Senza troppi giri di parole, le comunicazioni istituzionali di questi giorni riportano un unico messaggio: per il porta a porta c’è ancora da aspettare e non si sa quanto.

Ma perchè di questi ritardi? Il comune fa sapere che, dopo aver accettato a settembre la proposta di convenzione “formulata dalla società titolare dell’impianto di compostaggio (la Tersan Puglia s.p.a. di Modugno), riceve dalla stessa una comunicazione di “impossibilità di ricevere altri quantitativi di rifiuto, oltre quelli già in entrata, in quanto tale ulteriore conferimento avrebbe determinato il superamento del quantitativo massimo ammesso in entrata come autorizzato dalla Regione Puglia” in data 24 ottobre.
Si è quindi alla ricerca di altre aziende per la raccolta rifiuti: il 27 ottobre è stata richiesta dal comune “la possibilità di conferire il rifiuto organico ad altre sei ditte operanti nel settore ubicate anche al di fuori del territorio della città metropolitana di Bari, ricevendo solo riscontri negativi”.

Quando comincerà la raccolta differenziata porta a porta?Il servizio di igiene urbana, nelle modalità della raccolta differenziata integrale delle frazioni secche e umide con il sistema del porta a porta in tutto il territorio comunale, avrà inizio entro il decimo giorno a decorrere da quello della sottoscrizione del contratto/convenzione tra il Comune di Palo del Colle e l’impianto di compostaggio che sarà individuato”: dal secondo punto dell’ordinanza si può capire che, quando verrà trovata un’altra azienda disponibile a riceve i rifiuti di Palo del Colle, passeranno dieci giorni e si comincerà con la raccolta differenziata.
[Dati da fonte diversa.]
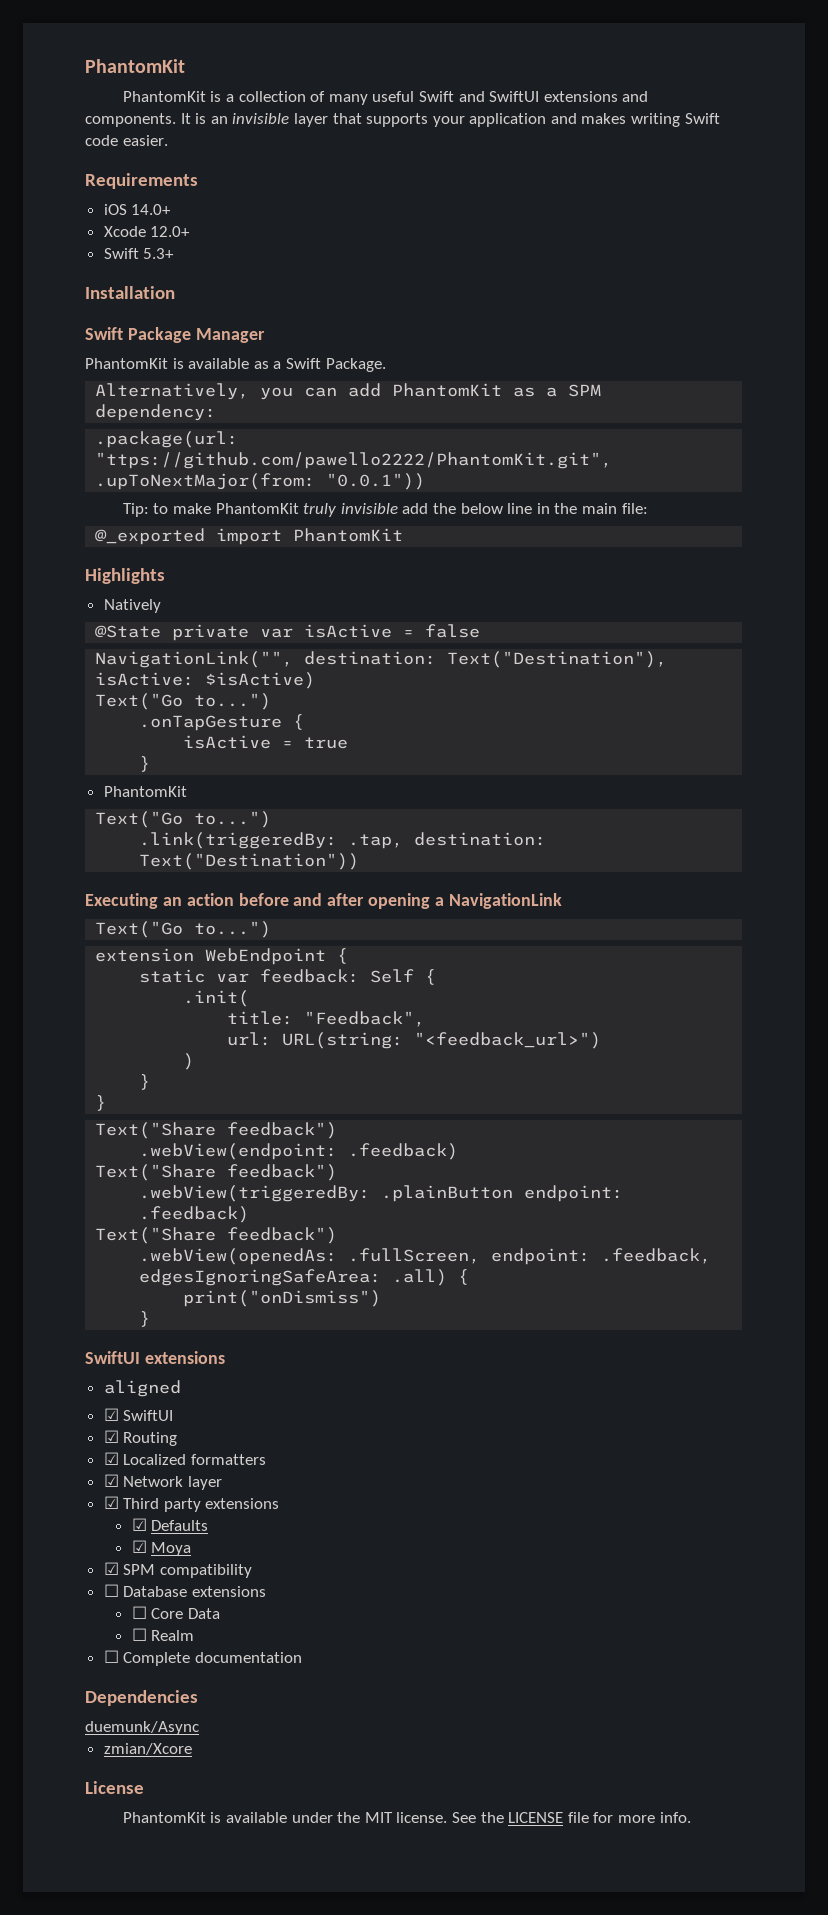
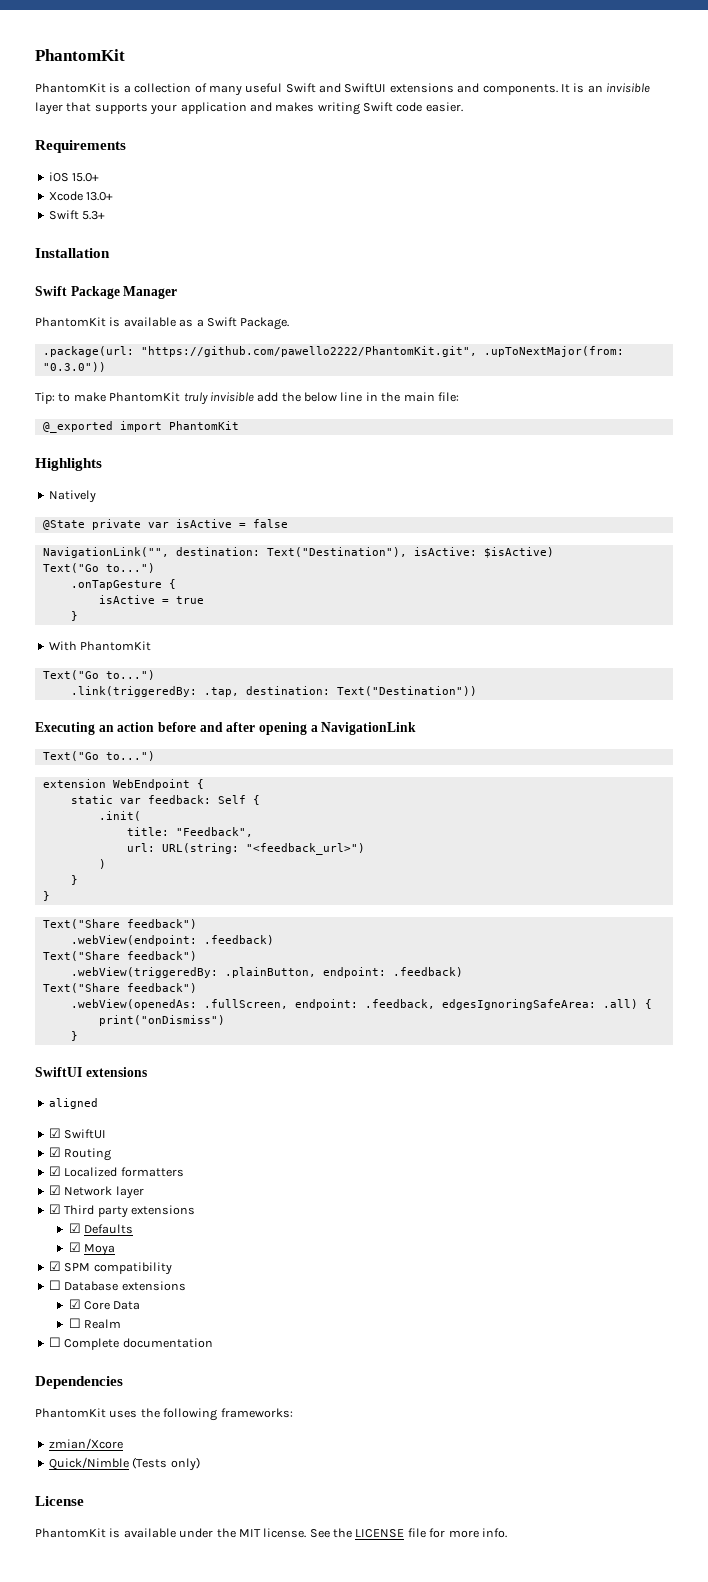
[131,204,172,215] 14.0+ -> [72,173,100,182] 15.0+
[150,226,191,237] 12.0+ -> [86,192,114,201] 13.0+
[95,383,602,400] [95,404,217,421] [95,431,239,448] [95,452,613,469] [95,473,426,490] Alternatively, you can add PhantomKit as a SPM dependency: // .package(url: "ttps://github.com/pawello2222/PhantomKit.git", .upToNextMajor(from: "0.0.1")) -> [42,346,624,357] [42,362,106,372] .package(url: "https://github.com/pawello2222/PhantomKit.git", .upToNextMajor(from: "0.3.0"))
(151, 764) none -> [48,641,77,651] With
[381,1185,514,1202] .plainButton -> [224,967,316,978] .plainButton,
[131,1606,147,1619] ☐ -> [68,1299,81,1309] ☑
[85,1721,199,1735] [103,1743,192,1755] duemunk/Async // zmian/Xcore -> [35,1408,293,1421] [48,1438,123,1449] [48,1457,200,1471] PhantomKit uses the following frameworks: // zmian/Xcore // Quick/Nimble (Tests only)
Al momento però non è stato individuata nessuna azienda, quindi continuiamo ad aspettare.

Per il momento i cassonetti rimangono.
Andando avanti con la lettura dell’ordinanza si può leggere come il comune “ordina: la ulteriore proroga delle attuali modalità del servizio di igiene urbana mediante il conferimento dei rsu negli appositi cassonetti stradali installati sul territorio comunale(continueranno ad essere in funzione i normali cassonetti presenti nel paese e per il momento non verranno rimossi ndr) e della sola frazione secca nelle zone ove attualmente il servizio è espletato nelle forme del porta a porta;”. Punto e a capo, la situazione rimane ancora congelata.